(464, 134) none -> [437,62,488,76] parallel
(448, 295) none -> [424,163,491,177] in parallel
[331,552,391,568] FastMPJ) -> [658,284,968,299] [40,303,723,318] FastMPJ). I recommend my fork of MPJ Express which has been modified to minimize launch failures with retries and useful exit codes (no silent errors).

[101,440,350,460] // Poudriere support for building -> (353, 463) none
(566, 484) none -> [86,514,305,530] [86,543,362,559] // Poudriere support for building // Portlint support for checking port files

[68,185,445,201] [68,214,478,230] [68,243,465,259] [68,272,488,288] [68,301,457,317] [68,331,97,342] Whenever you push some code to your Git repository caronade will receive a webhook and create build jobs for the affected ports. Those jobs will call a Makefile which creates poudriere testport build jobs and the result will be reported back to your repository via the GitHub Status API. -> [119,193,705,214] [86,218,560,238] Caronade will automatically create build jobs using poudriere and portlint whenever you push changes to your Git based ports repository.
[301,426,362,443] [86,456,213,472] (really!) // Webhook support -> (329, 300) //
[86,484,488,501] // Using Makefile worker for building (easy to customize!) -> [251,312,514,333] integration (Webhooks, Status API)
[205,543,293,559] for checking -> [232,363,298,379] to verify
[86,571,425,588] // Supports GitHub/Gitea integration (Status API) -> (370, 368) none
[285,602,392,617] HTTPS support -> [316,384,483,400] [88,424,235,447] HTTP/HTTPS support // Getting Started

+---+

* [ASSIGNMENT]
The records must be reproduced in full. Nothing should differ.

* [RESPONSE TO THIS EXERCISE]
(464, 134) none -> [437,62,488,76] parallel
(448, 295) none -> [424,163,491,177] in parallel
[331,552,391,568] FastMPJ) -> [658,284,968,299] [40,303,723,318] FastMPJ). I recommend my fork of MPJ Express which has been modified to minimize launch failures with retries and useful exit codes (no silent errors).

[101,440,350,460] // Poudriere support for building -> (353, 463) none
(566, 484) none -> [86,514,305,530] [86,543,362,559] // Poudriere support for building // Portlint support for checking port files

[68,185,445,201] [68,214,478,230] [68,243,465,259] [68,272,488,288] [68,301,457,317] [68,331,97,342] Whenever you push some code to your Git repository caronade will receive a webhook and create build jobs for the affected ports. Those jobs will call a Makefile which creates poudriere testport build jobs and the result will be reported back to your repository via the GitHub Status API. -> [119,193,705,214] [86,218,560,238] Caronade will automatically create build jobs using poudriere and portlint whenever you push changes to your Git based ports repository.
[301,426,362,443] [86,456,213,472] (really!) // Webhook support -> (329, 300) //
[86,484,488,501] // Using Makefile worker for building (easy to customize!) -> [251,312,514,333] integration (Webhooks, Status API)
[205,543,293,559] for checking -> [232,363,298,379] to verify
[86,571,425,588] // Supports GitHub/Gitea integration (Status API) -> (370, 368) none
[285,602,392,617] HTTPS support -> [316,384,483,400] [88,424,235,447] HTTP/HTTPS support // Getting Started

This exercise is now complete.